Maaf saya sedang tidak melecehkan doa, tapi mungkin menyindir mereka yang keliru menginterpretasi doa.
Saya percaya ada memang kekuatan lain di dunia ini tetapi kalau kepercayaan itu
terlalu berlebihan dan menguasai akal sehat, akan ada banyak hal dalam hidup ini justru tidak terjawab dan menimbulkan kekacauan.
Sebuah panggilan dan tugas besar menanti para pendidik memutuskan sistem yang sudah berakar kuat dalam kebudayaan kita. Sudah begitu banyak hal dinegeri ini
dipikirkan dengan logika yang kurang rasional sehingga menjadi kacau dan tidak beres.
Dulu waktu kecil, seringkali saya mendapat cerita betapa saktinya Pangeran
Diponegoro, katanya tidak mempan peluru dan dapat menolak datangnya peluru ke tubuhnya. Wah hebat sekali dia. Katanya banyak sekali orang sakti seperti itu di jaman dahulu. Lama-lama saya mikir, kalau banyak orang sakti seperti itu, kenapa ya bangsa kita justru terjajah?
Kapan kita terlepas dari pola pikir hantu belau begini? Kalau kita mau dan berusaha. Soalnya hal ini memang memerlukan kerja keras karena selalu saja ada setan di dalam kehidupan bangsa kita.

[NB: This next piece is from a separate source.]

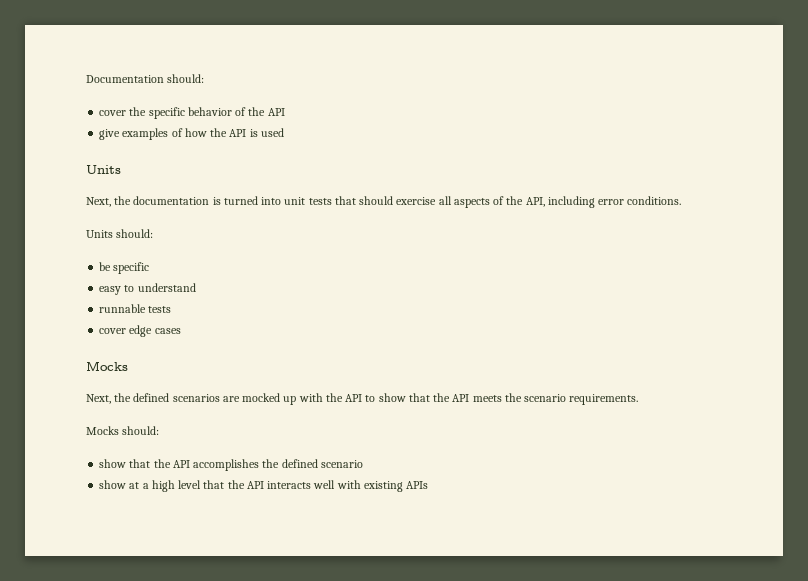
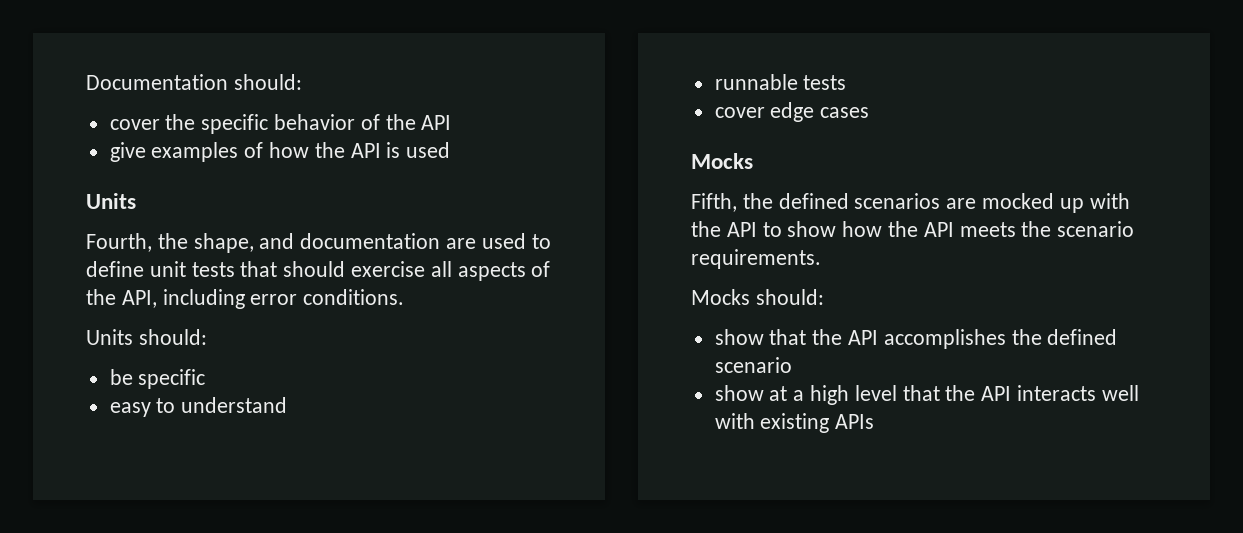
- Next, the documentation is turned into unit tests that should exercise all aspects of the API, including error conditions.
+ Fourth, the shape, and documentation are used to define unit tests that should exercise all aspects of the API, including error conditions.
- Next, the defined scenarios are mocked up with the API to show that the API meets the scenario requirements.
+ Fifth, the defined scenarios are mocked up with the API to show how the API meets the scenario requirements.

Bagaimana tidak, saya menulis ini dengan
mendengarkan lagu rock, kata teman saya, kamu sudah dipengaruhi roh iblis yang ada di dalam lagu itu. Nah lho…
Tapi saya percaya kalau kita harus melakukan ini, "Kasihilah Tuhan, Allahmu, dengan segenap hatimu dan dengan segenap jiwamu dan dengan segenap akal budimu.”